Finalmente, se determinó que el clima fue el verdadero culpable y se comprobó la total inocencia del clásico y verde personaje navideño.
El fuerte de viento que sacude esa región de Ucrania provocó la caída del tradicional árbol que, según informaron las autoridades de ese lugar, ya estaba fracturado en su parte superior.
El video de la caída de uno de los emblemas de la Navidad se hizo viral rápidamente en las redes sociales.
Como era de prever, los usuarios de las redes se despacharon a sus anchas con lo ocurrido.

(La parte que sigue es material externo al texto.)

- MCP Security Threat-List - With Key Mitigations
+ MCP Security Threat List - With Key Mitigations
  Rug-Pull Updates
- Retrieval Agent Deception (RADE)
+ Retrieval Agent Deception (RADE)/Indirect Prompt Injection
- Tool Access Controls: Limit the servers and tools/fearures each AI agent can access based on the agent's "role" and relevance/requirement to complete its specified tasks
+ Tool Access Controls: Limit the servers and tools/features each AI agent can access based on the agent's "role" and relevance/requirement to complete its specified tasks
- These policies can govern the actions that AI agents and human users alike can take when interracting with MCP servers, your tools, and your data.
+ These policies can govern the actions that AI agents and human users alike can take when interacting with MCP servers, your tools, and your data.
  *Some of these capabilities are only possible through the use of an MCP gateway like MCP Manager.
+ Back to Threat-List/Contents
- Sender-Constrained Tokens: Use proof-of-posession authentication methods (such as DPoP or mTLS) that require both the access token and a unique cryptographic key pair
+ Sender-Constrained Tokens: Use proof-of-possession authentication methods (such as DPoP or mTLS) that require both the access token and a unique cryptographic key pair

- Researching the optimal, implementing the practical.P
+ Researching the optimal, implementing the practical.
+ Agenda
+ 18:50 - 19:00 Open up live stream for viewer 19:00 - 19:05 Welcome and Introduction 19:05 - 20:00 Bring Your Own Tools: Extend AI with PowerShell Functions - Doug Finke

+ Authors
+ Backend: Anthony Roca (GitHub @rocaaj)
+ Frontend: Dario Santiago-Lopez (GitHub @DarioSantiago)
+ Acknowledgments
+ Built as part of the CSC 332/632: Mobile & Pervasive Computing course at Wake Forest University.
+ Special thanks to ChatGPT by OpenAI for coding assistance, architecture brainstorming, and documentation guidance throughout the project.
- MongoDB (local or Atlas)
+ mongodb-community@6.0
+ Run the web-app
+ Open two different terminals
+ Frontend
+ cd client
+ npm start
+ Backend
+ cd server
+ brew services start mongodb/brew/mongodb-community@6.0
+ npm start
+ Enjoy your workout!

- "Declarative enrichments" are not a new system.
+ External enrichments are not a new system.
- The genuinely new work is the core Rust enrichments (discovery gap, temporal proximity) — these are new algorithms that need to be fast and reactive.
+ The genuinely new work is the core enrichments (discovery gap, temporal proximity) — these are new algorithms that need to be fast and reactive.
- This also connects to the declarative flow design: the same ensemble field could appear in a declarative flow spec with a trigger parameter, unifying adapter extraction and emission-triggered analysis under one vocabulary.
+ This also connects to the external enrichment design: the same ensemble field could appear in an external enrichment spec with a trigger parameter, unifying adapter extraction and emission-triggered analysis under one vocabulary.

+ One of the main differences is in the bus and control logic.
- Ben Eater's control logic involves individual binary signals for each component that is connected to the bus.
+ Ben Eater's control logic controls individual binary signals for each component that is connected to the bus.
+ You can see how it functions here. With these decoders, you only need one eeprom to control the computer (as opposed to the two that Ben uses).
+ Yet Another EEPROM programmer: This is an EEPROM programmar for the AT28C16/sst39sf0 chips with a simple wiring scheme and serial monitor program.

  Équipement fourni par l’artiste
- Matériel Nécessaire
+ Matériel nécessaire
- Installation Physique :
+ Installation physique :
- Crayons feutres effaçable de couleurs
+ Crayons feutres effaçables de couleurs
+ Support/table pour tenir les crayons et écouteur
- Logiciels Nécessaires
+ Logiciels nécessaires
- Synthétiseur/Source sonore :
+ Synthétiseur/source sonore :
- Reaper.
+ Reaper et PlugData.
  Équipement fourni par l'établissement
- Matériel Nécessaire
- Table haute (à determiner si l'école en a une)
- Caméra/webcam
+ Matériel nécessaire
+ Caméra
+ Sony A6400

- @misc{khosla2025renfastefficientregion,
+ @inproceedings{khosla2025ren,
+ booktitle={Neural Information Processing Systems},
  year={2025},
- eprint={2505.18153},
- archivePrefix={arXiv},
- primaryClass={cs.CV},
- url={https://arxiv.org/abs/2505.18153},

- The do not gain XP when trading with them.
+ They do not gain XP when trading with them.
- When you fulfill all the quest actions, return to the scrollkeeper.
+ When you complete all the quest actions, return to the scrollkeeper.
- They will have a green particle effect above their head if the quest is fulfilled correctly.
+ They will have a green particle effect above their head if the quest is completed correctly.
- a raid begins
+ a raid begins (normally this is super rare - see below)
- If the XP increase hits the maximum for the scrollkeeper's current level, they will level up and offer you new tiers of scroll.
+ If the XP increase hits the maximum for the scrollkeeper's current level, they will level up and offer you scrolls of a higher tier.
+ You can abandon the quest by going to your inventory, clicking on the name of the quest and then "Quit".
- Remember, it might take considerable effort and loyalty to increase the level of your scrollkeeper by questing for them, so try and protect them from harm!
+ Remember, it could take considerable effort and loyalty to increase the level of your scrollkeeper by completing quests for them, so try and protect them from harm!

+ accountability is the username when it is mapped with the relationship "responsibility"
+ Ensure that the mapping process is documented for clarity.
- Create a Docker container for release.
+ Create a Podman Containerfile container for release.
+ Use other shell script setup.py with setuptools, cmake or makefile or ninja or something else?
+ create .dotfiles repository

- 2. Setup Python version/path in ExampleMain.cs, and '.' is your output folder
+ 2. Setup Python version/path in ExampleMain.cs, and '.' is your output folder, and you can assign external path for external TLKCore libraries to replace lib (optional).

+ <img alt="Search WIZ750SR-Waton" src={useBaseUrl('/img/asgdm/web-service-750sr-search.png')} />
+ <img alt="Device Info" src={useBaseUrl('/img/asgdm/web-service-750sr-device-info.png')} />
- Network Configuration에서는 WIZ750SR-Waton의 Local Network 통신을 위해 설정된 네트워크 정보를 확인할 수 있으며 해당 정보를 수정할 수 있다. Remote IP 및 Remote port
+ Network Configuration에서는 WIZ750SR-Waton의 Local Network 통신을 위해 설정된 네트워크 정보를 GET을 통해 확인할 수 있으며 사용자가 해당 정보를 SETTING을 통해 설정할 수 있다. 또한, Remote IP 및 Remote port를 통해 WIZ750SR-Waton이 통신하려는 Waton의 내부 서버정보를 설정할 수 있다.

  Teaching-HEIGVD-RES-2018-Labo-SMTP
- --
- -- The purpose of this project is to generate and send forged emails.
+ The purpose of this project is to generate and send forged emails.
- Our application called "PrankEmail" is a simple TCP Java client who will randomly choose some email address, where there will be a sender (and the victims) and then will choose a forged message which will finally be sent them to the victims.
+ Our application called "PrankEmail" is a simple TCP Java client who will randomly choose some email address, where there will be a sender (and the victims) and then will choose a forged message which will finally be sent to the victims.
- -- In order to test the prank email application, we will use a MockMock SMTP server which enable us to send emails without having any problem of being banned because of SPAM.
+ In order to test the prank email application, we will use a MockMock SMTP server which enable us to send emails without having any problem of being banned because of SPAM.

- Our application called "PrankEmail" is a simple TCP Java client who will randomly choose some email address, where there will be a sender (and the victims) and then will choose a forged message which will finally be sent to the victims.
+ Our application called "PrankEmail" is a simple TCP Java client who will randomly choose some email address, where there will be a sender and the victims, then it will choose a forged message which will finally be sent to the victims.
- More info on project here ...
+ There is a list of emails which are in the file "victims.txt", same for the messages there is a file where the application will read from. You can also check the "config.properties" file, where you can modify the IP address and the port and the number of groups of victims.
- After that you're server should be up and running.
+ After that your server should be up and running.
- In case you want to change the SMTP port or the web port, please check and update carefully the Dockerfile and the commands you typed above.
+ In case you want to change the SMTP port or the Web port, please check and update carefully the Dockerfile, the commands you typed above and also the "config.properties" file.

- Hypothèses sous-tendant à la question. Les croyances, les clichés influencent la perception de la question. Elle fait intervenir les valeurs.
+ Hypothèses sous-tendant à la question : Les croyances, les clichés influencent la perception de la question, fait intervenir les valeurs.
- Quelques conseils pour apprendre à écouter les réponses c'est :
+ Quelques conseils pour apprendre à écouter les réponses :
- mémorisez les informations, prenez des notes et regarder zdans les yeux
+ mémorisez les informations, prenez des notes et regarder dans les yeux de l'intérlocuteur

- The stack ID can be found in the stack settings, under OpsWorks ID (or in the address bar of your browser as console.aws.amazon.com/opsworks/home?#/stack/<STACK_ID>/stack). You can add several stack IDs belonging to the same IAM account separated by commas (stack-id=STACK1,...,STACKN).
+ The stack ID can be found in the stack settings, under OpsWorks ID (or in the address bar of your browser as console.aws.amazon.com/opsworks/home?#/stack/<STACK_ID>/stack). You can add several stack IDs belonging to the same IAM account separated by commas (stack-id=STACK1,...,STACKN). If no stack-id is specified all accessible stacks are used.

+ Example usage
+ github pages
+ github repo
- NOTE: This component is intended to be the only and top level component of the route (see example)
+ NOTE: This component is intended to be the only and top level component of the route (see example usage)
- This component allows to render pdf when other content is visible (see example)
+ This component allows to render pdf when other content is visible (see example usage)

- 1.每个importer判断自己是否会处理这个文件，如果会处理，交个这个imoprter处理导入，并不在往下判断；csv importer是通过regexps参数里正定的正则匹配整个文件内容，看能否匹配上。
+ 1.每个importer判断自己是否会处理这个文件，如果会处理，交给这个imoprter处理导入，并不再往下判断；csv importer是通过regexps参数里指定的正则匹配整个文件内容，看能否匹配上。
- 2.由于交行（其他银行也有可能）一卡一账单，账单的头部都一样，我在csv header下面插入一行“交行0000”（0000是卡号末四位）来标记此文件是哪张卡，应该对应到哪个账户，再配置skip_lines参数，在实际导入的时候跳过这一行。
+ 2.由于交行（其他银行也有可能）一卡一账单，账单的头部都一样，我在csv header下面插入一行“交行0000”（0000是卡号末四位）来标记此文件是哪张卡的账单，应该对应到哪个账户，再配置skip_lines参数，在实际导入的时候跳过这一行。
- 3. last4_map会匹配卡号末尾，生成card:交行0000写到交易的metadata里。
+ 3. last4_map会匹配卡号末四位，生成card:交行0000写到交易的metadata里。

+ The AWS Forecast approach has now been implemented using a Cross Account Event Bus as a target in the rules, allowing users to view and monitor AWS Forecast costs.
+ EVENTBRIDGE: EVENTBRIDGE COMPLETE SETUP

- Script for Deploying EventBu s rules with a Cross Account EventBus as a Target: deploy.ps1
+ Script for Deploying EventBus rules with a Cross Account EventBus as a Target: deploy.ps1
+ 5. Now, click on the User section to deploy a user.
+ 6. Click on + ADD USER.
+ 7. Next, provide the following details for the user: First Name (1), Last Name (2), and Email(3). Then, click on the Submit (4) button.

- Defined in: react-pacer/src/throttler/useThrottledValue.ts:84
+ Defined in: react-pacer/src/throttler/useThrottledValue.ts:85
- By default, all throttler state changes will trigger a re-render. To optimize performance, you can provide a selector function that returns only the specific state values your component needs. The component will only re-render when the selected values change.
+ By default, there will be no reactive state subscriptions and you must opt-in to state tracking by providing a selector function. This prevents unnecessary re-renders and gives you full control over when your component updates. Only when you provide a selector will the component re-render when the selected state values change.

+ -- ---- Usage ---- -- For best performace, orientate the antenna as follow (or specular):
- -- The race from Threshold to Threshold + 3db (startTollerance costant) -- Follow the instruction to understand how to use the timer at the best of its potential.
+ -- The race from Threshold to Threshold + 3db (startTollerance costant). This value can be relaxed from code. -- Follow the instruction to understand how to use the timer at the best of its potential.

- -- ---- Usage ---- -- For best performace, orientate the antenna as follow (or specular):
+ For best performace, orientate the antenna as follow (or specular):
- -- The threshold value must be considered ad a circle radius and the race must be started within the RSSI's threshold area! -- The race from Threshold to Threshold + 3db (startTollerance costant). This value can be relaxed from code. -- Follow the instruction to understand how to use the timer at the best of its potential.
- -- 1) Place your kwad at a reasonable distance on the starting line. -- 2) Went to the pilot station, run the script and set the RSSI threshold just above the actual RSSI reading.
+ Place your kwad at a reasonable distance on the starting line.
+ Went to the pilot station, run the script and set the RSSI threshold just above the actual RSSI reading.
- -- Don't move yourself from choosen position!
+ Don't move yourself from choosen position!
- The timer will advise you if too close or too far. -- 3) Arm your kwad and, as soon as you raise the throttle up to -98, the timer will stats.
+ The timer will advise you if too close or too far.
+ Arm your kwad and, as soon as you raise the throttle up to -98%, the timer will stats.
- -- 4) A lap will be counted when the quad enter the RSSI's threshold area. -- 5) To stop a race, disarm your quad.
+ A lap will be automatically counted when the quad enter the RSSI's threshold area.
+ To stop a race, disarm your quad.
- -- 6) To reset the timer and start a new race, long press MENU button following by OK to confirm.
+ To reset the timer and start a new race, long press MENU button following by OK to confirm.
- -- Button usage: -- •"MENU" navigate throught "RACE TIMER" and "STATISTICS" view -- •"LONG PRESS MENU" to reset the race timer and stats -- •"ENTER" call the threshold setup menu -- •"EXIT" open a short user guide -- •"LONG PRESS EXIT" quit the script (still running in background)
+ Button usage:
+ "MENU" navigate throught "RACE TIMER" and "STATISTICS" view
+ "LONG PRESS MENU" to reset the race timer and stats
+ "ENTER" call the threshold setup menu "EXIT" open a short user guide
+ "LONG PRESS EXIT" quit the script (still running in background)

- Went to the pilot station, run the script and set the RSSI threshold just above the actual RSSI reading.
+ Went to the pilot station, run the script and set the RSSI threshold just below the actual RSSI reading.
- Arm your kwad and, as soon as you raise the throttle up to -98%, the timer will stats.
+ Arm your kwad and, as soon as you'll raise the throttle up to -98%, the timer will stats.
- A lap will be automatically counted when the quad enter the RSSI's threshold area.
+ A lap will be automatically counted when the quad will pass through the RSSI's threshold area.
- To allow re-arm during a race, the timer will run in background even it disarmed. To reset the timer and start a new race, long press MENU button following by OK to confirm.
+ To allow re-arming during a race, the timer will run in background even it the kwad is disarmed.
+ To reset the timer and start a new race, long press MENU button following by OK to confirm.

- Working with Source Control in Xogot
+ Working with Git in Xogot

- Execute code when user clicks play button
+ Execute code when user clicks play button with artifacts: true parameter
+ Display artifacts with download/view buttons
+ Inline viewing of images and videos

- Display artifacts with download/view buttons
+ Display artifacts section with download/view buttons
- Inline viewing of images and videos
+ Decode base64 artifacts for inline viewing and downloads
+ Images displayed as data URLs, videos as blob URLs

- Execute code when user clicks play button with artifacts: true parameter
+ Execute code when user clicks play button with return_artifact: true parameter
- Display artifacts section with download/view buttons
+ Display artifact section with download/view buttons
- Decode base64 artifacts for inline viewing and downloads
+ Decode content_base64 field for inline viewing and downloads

En un reciente tuit, el Papa Francisco recordó que el árbol de Navidad, un símbolo de casi todo el mundo de esta época del año, evoca el renacimiento, “el don de Dios que se une al hombre para siempre, que nos regala su vida”.
“Las luces del abeto recuerdan la de Jesús, la luz del amor que sigue resplandeciendo en las noches del mundo”.
En Ucrania, la mayoría de la población es ortodoxa, por lo que celebran la Navidad el 6 de enero de acuerdo al calendario juliano.
El árbol, llamado en aquella región “Yalynka”, es adornado con esferas, luces, algunas figuras y una misteriosa pero común telaraña.
En algunas casas ucranianas, las familias esconden, además, una araña entre las ramas.
La tradición del adorno se remonta a una leyenda ucraniana en una madre de familia, viuda, que no tenía dinero, no quiso dejar de conmemorar el nacimiento del niño Jesús y, con toda la fe del mundo, adornó un escueto árbol con lo que encontró a su alrededor, nueces y viejos pedazos de fruta incluidos.